UniSage: A Unified and Post-Analysis-Aware Sampling for Microservices
Abstract
Traces and logs serve as the backbone of observability in microservice architectures, yet their sheer volume imposes prohibitive storage and computational burdens. To reduce overhead, operators rely on sampling; however, current frameworks generally employ a sample-before-analysis strategy. This approach creates a fundamental trade-off: to save space, systems must discard data before knowing its diagnostic value, often losing critical context required for troubleshooting anomalies and latency spikes. In this paper, we propose UniSage, a unified sampling framework that addresses this trade-off by adopting a post-analysis-aware paradigm.

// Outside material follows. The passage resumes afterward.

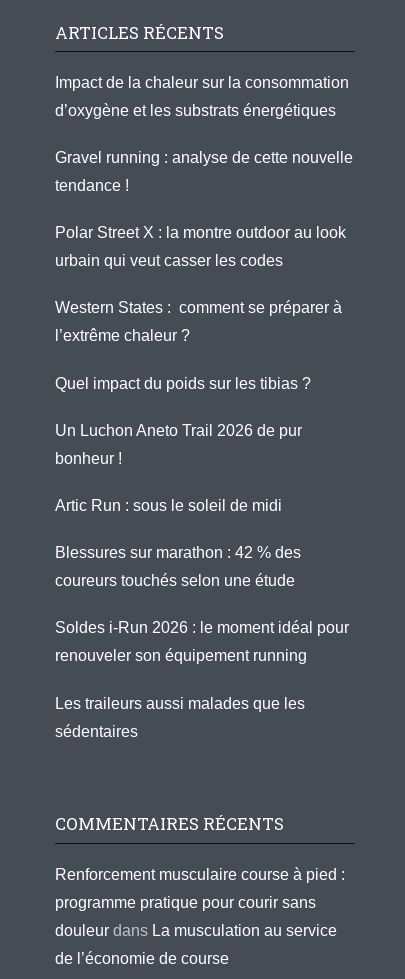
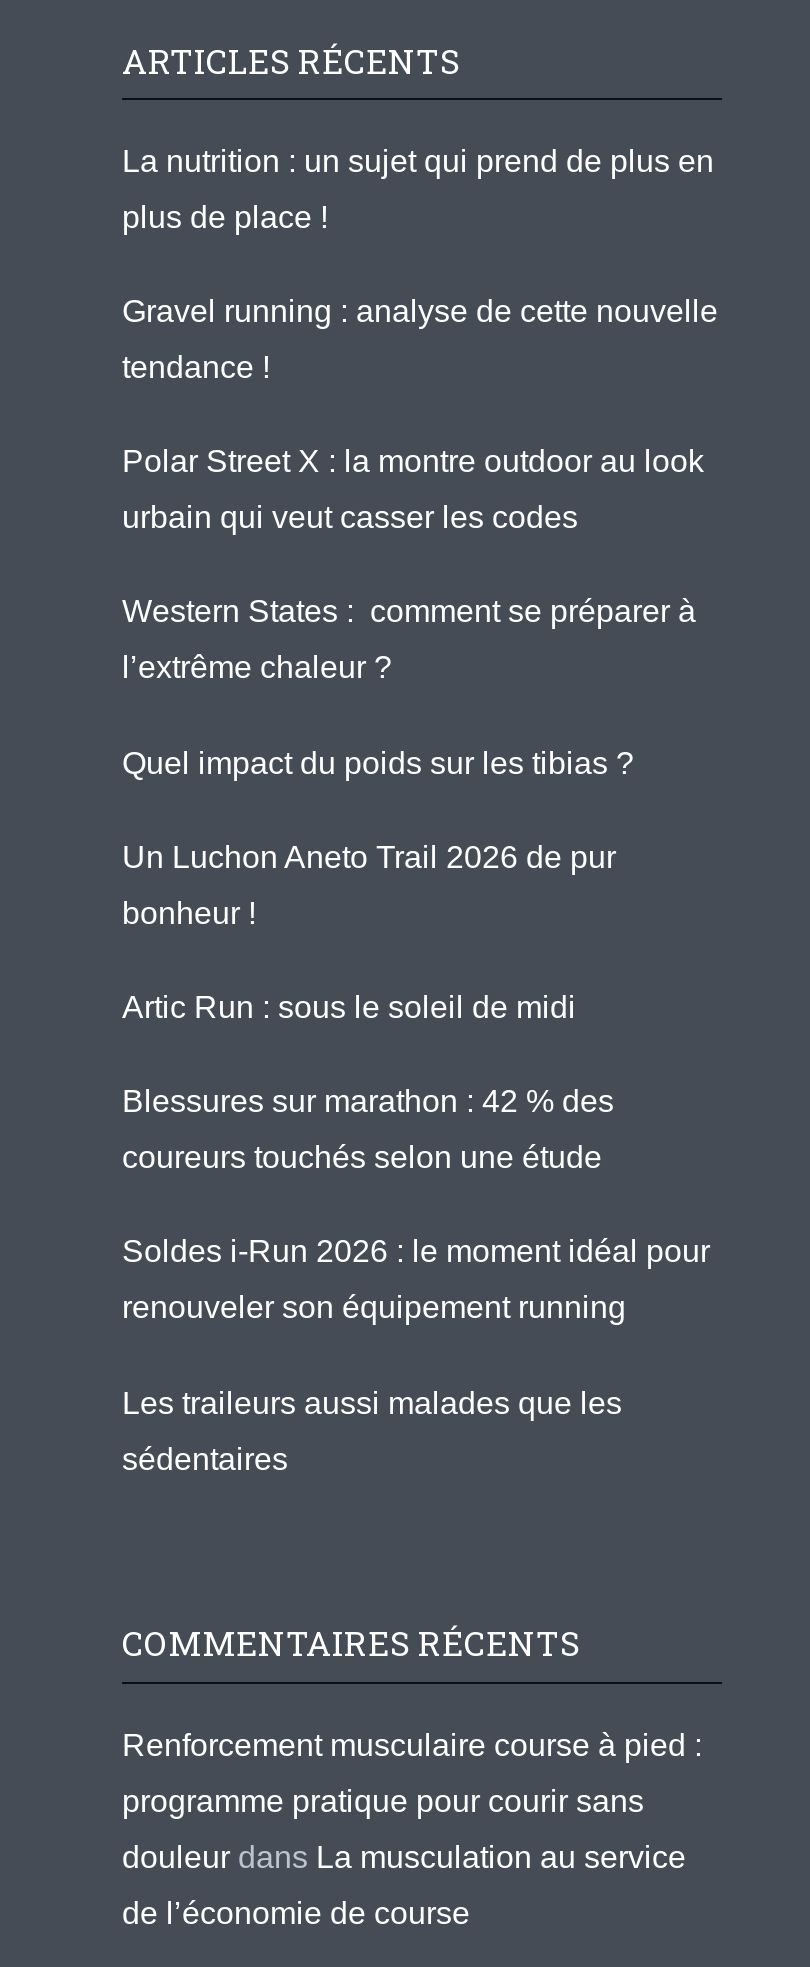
- Impact de la chaleur sur la consommation
+ La nutrition : un sujet qui prend de plus en

- d’oxygène et les substrats énergétiques
+ plus de place !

Unlike prior works that focus solely on tracing, UniSageintegrates both traces and logs, leveraging a lightweight anomaly detection and root cause analysis module to scan the full data stream before sampling decisions are made. This pre-computation enables a dual-pillar strategy: an analysis-guided sampler that retains high-value data associated with detected anomalies, and an edge-case sampler that preserves rare but critical behaviors to ensure diversity. Evaluation on three datasets confirms that UniSage achieves superior data retention. At a 2.5% sampling rate, UniSage captures 71% of critical traces and 96.25% of relevant logs, substantially exceeding the best existing methods (which achieve 42.9% and 1.95%, respectively). Moreover, evaluations on a real-world dataset demonstrate UniSage's efficiency; it processes a 20-minute multi-modal data block in an average of 10 seconds, making it practical for production environments.